Nevertheless, Garrett says different dynamics are at play across different state markets. For instance, the Perth market has never fully recovered from the value collapse following the mining boom.
“Perth is still 20 per cent below its peak. Darwin is also suffering. When these cities are hot, they are really hot. Now they’ve cooled down, it’s hard to see prices returning any time soon.”
This is an important backdrop to understand for anyone who has inherited or is expecting to inherit property. In fact, there are many different things to consider when it comes to inheriting property, such as the type of property, when it was acquired and whether the beneficiaries and deceased are residents for tax purposes.
Here, we explore some of the dynamics when it comes to property as part of an estate.
Myth # 1 I don’t need to pay tax if I inherit a property
Many people assume tax is not payable on a property that was a primary place of residence that is inherited – this is known as the main residence exemption. But there are complexities around this, explains Catherine Chivers, senior manager, Perpetual Private.

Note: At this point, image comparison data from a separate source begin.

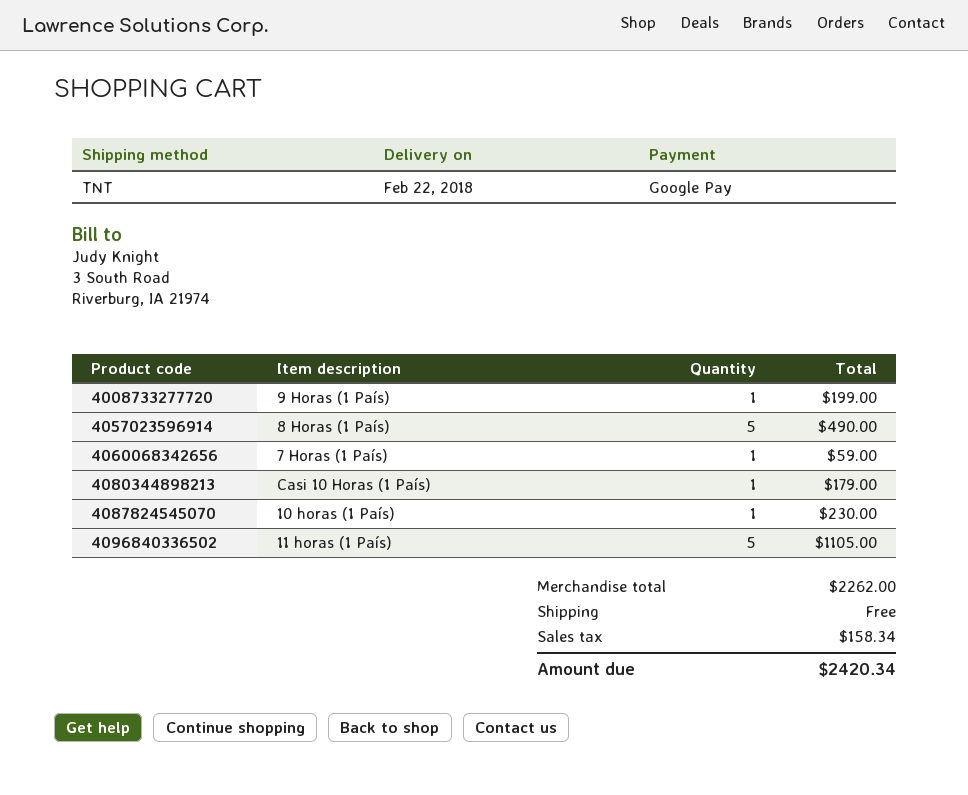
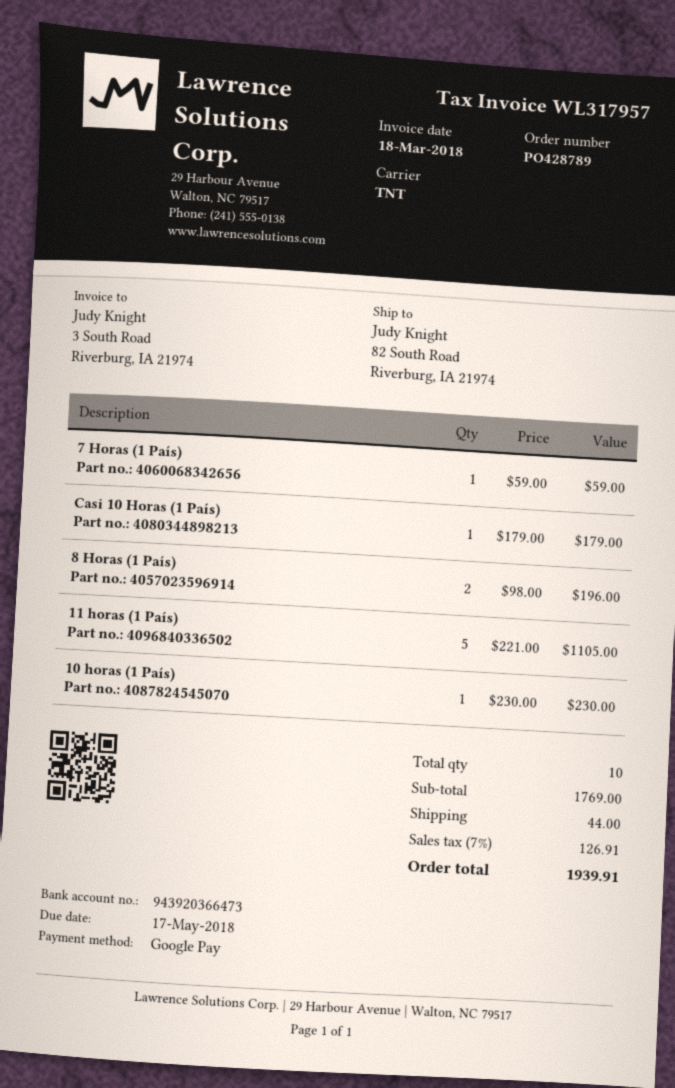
9 Horas (1 País): 1 for 199.00 -> none
8 Horas (1 País): 5 for 490.00 -> 2 for 196.00
subtotal: 2262.00 -> 1769.00
shipping: 0.00 -> 44.00
tax: 158.34 -> 126.91
total: 2420.34 -> 1939.91

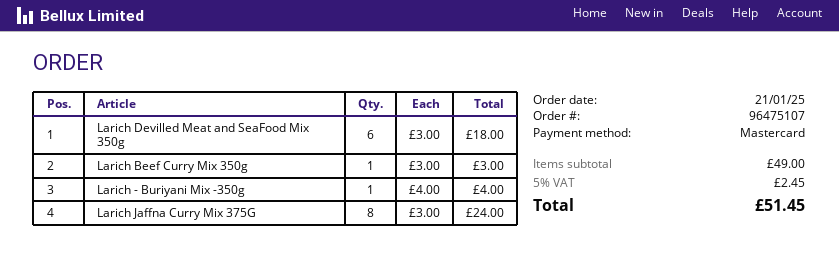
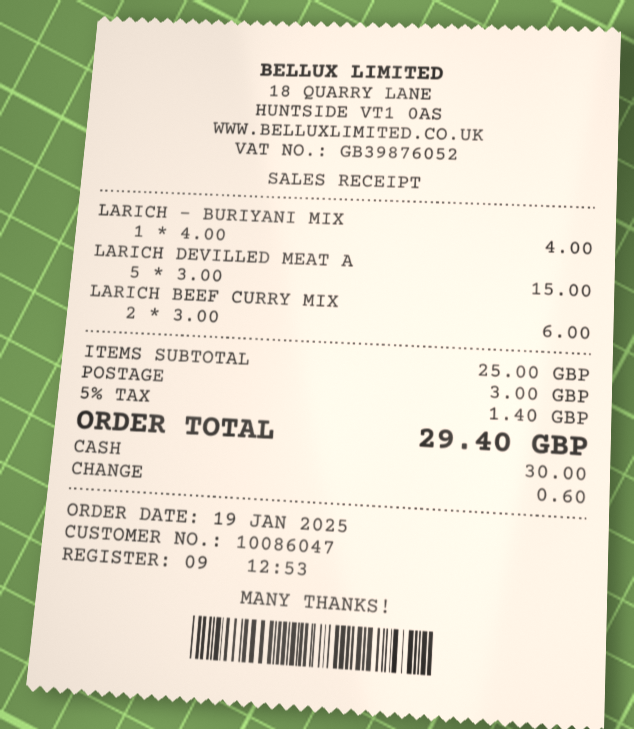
order date: 2025-01-21 -> 2025-01-19
payment method: Mastercard -> cash
Larich Devilled Meat and SeaFood Mix 350g: 6 x 3.00 = 18.00 -> 5 x 3.00 = 15.00
Larich Beef Curry Mix 350g: 1 x 3.00 = 3.00 -> 2 x 3.00 = 6.00
Larich Jaffna Curry Mix 375G: 8 x 3.00 = 24.00 -> none
subtotal: 49.00 -> 25.00
shipping: none -> 3.00
tax: 5% = 2.45 -> 5% = 1.40
total: 51.45 -> 29.40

“The tax stream depends on whether the deceased acquired the property before or after capital gains tax was introduced on 19 of September 1985. The jurisdiction of the deceased and the beneficiaries and where the property is also matters. How the property was used in the deceased’s lifetime and the timing of the sale of the asset after death, as well as new rules which come in on 1 July this year, also complicate things,” says Chivers.
“The main residence exemption legislation is amongst the most complicated in tax law. These new rules deny non-tax residents of Australia the ability to claim the main residence exemption other than in very limited circumstances. So from 1 July this year, non-residents will find if they inherit a property that’s seen as the main residence, it’s no longer necessarily tax free, although there may be a partial exemption,” she explains.
There may also be tax consequences if the property was owned by a testamentary trust, explains Stuart Le Cornu, who is a partner with advisory business Fordham Group, which is part of Perpetual.
“There’ll be a tax impact at the time of the inheritance when you inherit the asset from a testamentary trust and the asset was acquired by the trust after the deceased’s date of death,” he says.
Myth # 2 There will only be tax consequences in Australia after inheriting a property
When people inherit assets they often assume they will only face tax consequences in Australia, says Chivers. But this is not always the case.
“Sometimes people may inherit property here and in a number of overseas markets. This is relevant for estate planning and tax purposes and we have clients in that position. In a very general sense, where the property is located is where the estate planning consequences occur.”
Myth # 3 It doesn’t matter when you sell a property
Often people assume there’s a two-year period after someone’s death during which if you sell a property there’s no capital gains tax. But this is not always the case, says Le Cornu.
“In the case of the family home, there’s no tax if you sell the property within two years and it was the main residence right up until the date of death. But if the property is used to generate rental income for a period or if you sell outside of that two year window, then the inheritance will be subject to tax at the time you sell,” he adds.
As this shows, the tax consequences of inheriting property are complex. So it pays to seek advice as early as possible.
Once you understand the tax consequences, you can make more informed decisions about the right course of action to take. This helps ensure you end up in the best possible financial position after inheriting an asset.